Problems Encountered
As the quality improvement team grew, it became more challenging to maintain accountability across a diverse group of members with only monthly 1-hour meetings. This was improved by creating smaller (3-6 member) subcommittees which tackled discrete obstacles and tasks. These subcommittees would then meet “offline” and provide follow-up of their progress during the at-large monthly meetings. Interestingly, this also allowed individuals to gravitate to certain tasks which they were more innately capable of (for example surgical residents felt more comfortable analyzing readmission data than organizing a G-tube Awareness week, and vice versa with nursing leadership).
After starting the G-tube Peer Support Group, it became challenging to stay organized. Multiple different providers were doing different program-related administrative tasks to decrease the burden on any one provider. Unfortunately, this system creates some confusion. Hiring program coordinators has helped streamline the program. More children are enrolled in a timely fashion and more work gets done between meetings due to improved transparency and accountability.

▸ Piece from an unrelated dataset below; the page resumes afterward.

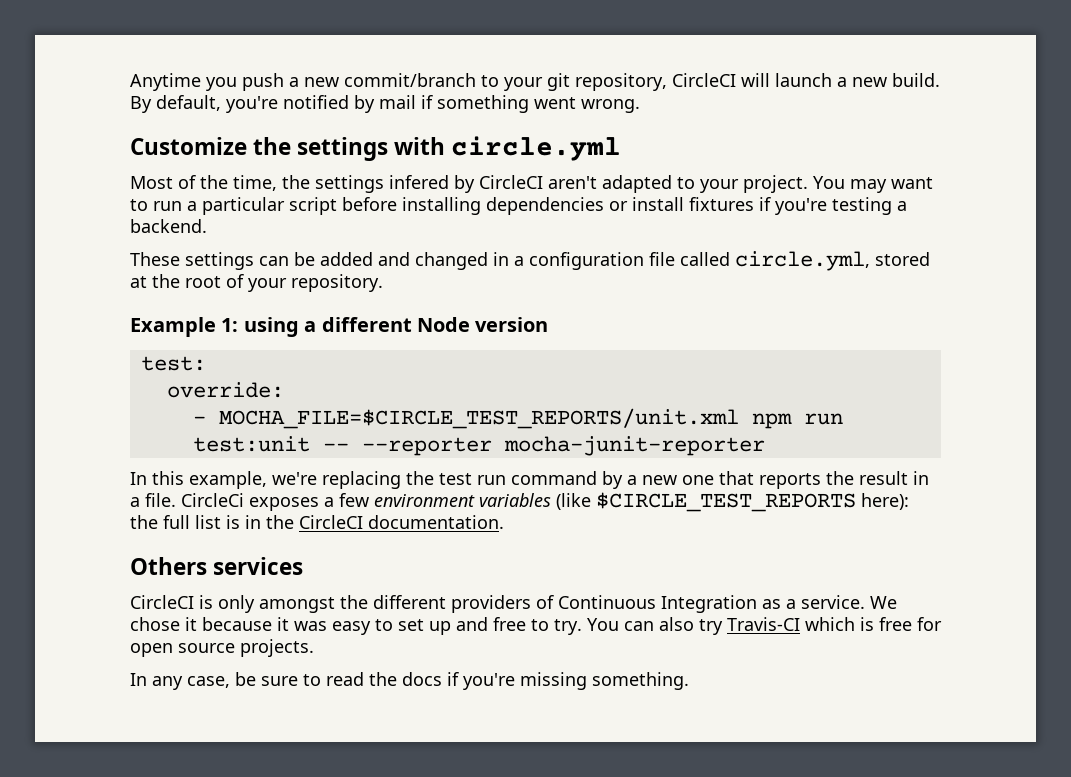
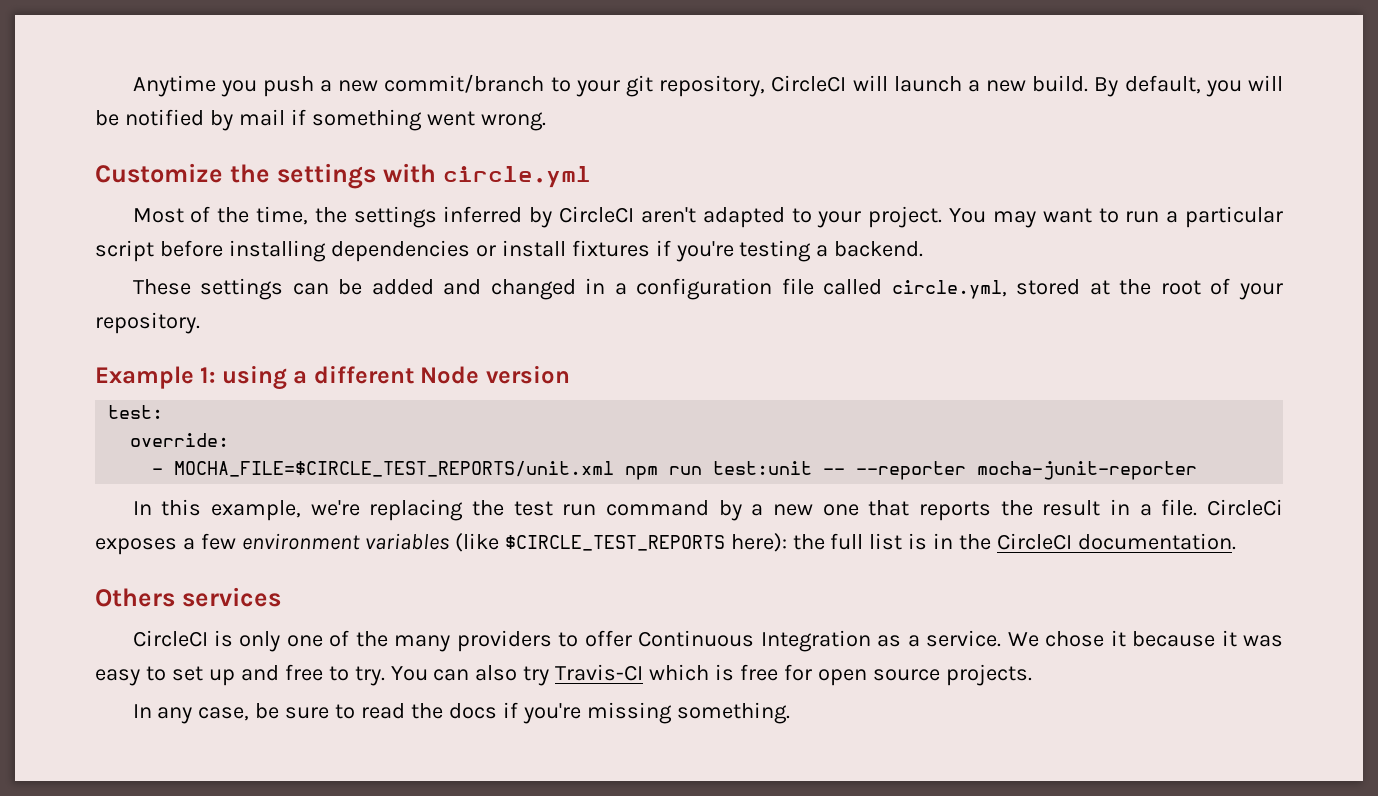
[226,96,278,113] you're -> [1205,75,1283,97] [95,110,119,126] you will be
[389,175,449,189] infered -> [443,206,523,223] inferred
[259,595,554,613] amongst the different providers of -> [286,630,632,652] one of the many providers to offer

End-of-Project Decision-Making
Future Actions
Our team continues our efforts to improve care for children with G-tubes. We are working to make our G-tube Peer Support program more sustainable. We are interested in working with other hospitals who are interested in quality improvement after gastrostomy insertion and/or developing a peer support program of their own.
Post-Project Plan
We are considering broadening our Peer Support Program to children and their caregivers discharge home with feeding NG tubes. In this way, we hope to engage these families earlier to further improve the G-tube community.
Figure 1: Run chart of G-tube dislodgements within 90 days of insertion. Main programmatic interventions are annotated. G-tubes placed each month are shown in blue bars. G-tube dislodgements within 90 days of insertion occurring in the hospital (yellow line) became significantly less frequent. G-tube dislodgements within 90 days of insertion occurring outside the hospital (purple line) decreased to a lesser degree.
Figure 2: Median length of stay (LOS) after gastrostomy (G-) tube insertion by month. Data source is Pediatric-NSQIP.